Explosive eruptions shook two huge volcanos in Central and South America on Friday, forcing thousands of people to flee their homes and disrupting air traffic as ash drifted over major cities.
Guatemala's Pacaya volcano started erupting lava and rocks Thursday afternoon, blanketing the country's capital with ash and forcing the closure of the international airport. A television reporter was killed by a shower of burning rocks when he got too close to the volcano, about 15 miles (25 kilometers) south of Guatemala City.
In the village of Calderas, close to the eruption, Brenda Castaneda said she and her family hid under beds and tables as marble-sized rocks thundered down on her home.
"We thought we wouldn't survive. Our houses crumbled and we've lost everything," Castaneda said while waiting for rescue teams to take them to a shelter at a nearby school.
|A woman cries as she uses a cell phone after the Pacaya volcano erupted in the town of Calderas, Guatemala, Friday May 28, 2010. The Pacaya volcano started erupting lava and rocks on Thursday afternoon|
Meanwhile, strong explosions rocked Ecuador's Tungurahua volcano, prompting evacuations of hundreds of people from nearby villages.
Ecuador's National Geophysics Institute said hot volcanic material blasted down the slopes and ash plumes soared 6 miles (10 kilometers) above a crater that is already 16,479 feet (5,023 meters) above sea level.

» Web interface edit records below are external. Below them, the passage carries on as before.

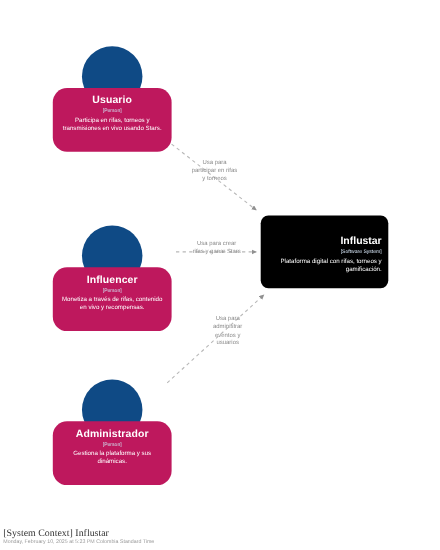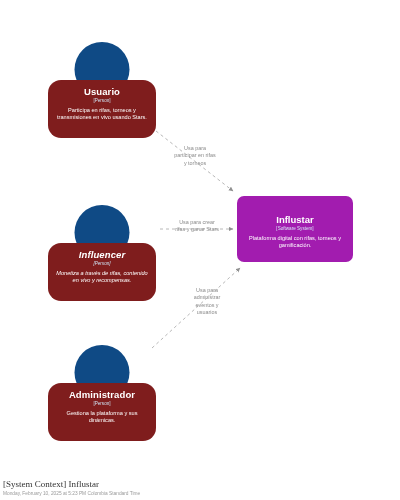--- a/index.html
+++ b/index.html
@@ -44,7 +44,7 @@
     width: 108px;
     height: 58px;
     border-radius: 13px;
-    background: #7f1d1d;
+    background: #be185d;
     box-sizing: border-box;
     padding: 6px 7px 4px 7px;
     text-align: center;

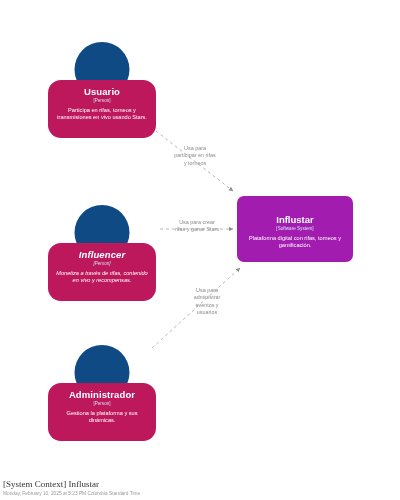--- a/index.html
+++ b/index.html
@@ -75,10 +75,10 @@
     width: 116px;
     height: 66px;
     border-radius: 7px;
-    background: #a21caf;
+    background: #000000;
     box-sizing: border-box;
     padding: 18px 6px 0 6px;
-    text-align: center;
+    text-align: right;
     color: #ffffff;
     overflow: hidden;
   }

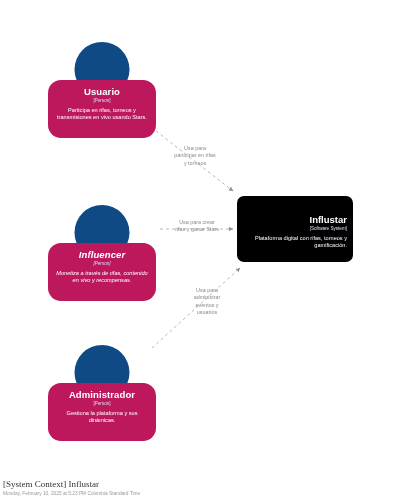--- a/index.html
+++ b/index.html
@@ -155,7 +155,7 @@
     </div>
   </div>
 
-  <div class="person" style="left:48px; top:205px; width:108px; height:96px;font-style:italic;">
+  <div class="person" style="left:48px; top:205px; width:108px; height:96px;">
     <div class="person-head"></div>
     <div class="person-body">
       <div class="person-name">Influencer</div>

Winds blew the ash over the country's most populous city, Guayaquil, and led aviation officials to halt flights out of the Pacific port and from Quito to Lima, Peru.
Neither of the eruptions was expected to disrupt airports in neighboring countries like Iceland's Eyjafjallajokul volcano did in Europe.
In Guatemala, the ash billowing from Pacaya has been thick and falls quickly to the ground, unlike the lighter ash that spewed from the volcano in Iceland and swept over much of Europe, disrupting global air travel, said Gustavo Chigna, a volcano expert with Guatemala's institute of seismology and volcanos.
In Ecuador, the ash cloud drifted out over the Pacific Ocean and was tapering off Friday evening.
Sandro Vaca, an expert at Ecuador's National Geophysics Institute, said Tungurahua's latest eruption was not in the same league with Iceland.
"The ash stretched for hundreds of kilometers, while the plume of ash from the volcano in Iceland covered nearly all of Europe for thousands of kilometers," Vaca said.
In Guatemala, at least 1,910 people from villages closest to the Pacaya volcano were moved to shelters. Some 800 homes were damaged in the initial eruption late Thursday. A second eruption at midday Friday released ash in smaller amounts from the 8,373-foot (2,552 meter) mountain, according to the Central American country's Geophysical Research and Services Unit.
The unit reported an ash plume 3,000 feet (1,000) meters high that trailed more than 12 miles (20 kilometers) to the northwest.
In Guatemala City, bulldozers scraped blackened streets while residents used shovels to clean cars and roofs.
The blanket of ash was three inches (7.5 centimeters) thick in some southern parts of the city. The government urged people not to leave their homes unless there was an urgent need.
The capital's La Aurora airport would be closed at least until Saturday, said Claudia Monge, a spokeswoman for the civil aviation agency. Flights were being diverted to Mundo Maya airport in northern Guatemala and Comalapa in El Salvador.
The television reporter who was killed, Anibal Archila, had appeared on Channel 7 broadcasts standing in front of a lava river and burning trees, talking about the intense heat.
David de Leon, a spokesman for the national disaster committee, confirmed his death.
The most active of Guatemala's 32 volcanos, Pacaya has been intermittently erupting since 1966, and tourists frequently visit areas near three lava flows formed in eruptions between 1989 and 1991.
In 1998, the volcano twice spewed plumes of ash, forcing evacuations and shutting down the airport in Guatemala City.
Eruptions at Tungurahua, 95 miles (150 kilometers) southeast of the Ecuadorean capital of Quito, buried entire villages in 2006, leaving at least four dead and thousands homeless.